P-Hydroxybenzoate Hydroxylase from Pseudomonas fluorescens: EVIDENCE FOR AN OXYGENATED FLAVIN INTERMEDIATE

Abstract

Abstract The slow reaction of 2,4-dihydroxybenzoate (2,4-DOHB) with p-hydroxybenzoate hydroxylase in the presence of TPNH and oxygen, and the absence of auto-inhibition at high concentrations of 2,4-DOHB has facilitated a study of the hydroxylation reaction mechanism of this enzyme. The Vmax (45 min-1) of the over-all reaction and other kinetic constants were determined with steady state kinetics. Stopped flow spectrophotometric studies of the anaerobic reduction of the p-hydroxybenzoate hydroxylase-2,4-DOHB (E-S) complex by TPNH has demonstrated the formation of at least three intermediates during this process.
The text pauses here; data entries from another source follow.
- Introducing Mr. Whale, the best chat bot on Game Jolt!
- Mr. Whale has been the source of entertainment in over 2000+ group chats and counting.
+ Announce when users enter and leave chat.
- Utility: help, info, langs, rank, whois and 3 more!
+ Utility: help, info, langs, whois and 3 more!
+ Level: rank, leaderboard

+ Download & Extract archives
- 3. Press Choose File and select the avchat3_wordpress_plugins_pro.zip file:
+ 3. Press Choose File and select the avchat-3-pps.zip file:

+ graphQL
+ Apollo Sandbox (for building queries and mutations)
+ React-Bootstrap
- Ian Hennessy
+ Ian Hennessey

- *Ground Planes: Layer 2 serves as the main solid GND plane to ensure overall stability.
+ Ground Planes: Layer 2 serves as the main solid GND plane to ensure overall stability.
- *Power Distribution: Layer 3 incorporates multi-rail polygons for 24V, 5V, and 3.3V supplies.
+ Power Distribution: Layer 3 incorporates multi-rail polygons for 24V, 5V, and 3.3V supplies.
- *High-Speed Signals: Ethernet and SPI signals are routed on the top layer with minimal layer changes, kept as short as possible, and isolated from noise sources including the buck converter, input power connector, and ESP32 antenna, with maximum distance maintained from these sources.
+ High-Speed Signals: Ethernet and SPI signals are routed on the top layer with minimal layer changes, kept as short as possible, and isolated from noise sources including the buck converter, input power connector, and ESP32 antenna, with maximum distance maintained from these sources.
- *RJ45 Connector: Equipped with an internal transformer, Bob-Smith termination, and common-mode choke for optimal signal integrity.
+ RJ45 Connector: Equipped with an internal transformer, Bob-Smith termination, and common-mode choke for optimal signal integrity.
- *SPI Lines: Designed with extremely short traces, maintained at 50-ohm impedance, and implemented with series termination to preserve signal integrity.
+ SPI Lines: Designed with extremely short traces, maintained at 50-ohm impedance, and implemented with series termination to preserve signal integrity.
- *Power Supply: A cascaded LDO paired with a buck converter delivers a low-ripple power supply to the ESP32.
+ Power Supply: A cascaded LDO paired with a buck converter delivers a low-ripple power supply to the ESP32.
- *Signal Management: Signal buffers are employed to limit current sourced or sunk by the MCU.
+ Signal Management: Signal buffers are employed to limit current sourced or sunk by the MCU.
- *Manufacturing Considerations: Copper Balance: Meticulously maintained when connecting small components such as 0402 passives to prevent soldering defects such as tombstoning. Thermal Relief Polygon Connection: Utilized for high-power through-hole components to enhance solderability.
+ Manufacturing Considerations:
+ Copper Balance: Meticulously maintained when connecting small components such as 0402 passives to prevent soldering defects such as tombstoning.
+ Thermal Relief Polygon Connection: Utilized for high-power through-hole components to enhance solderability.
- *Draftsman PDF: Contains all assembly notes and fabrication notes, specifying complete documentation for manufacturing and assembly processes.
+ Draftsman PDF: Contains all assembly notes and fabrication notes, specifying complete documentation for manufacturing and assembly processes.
All three species exhibit long wave length absorption bands but lack any detectable free radical EPR signals. Stopped flow studies on the reoxidation of the reduced E-S complex by oxygen have revealed the formation of a spectral intermediate that is believed to be an oxygenated form of the enzyme-bound flavin prosthetic group. A second intermediate tentatively identified as the oxidized enzyme-product complex is also detected during the reoxidation. This species decays at a rate similar to that of the Vmax; it is therefore likely that product dissociation is the over-all rate-limiting step.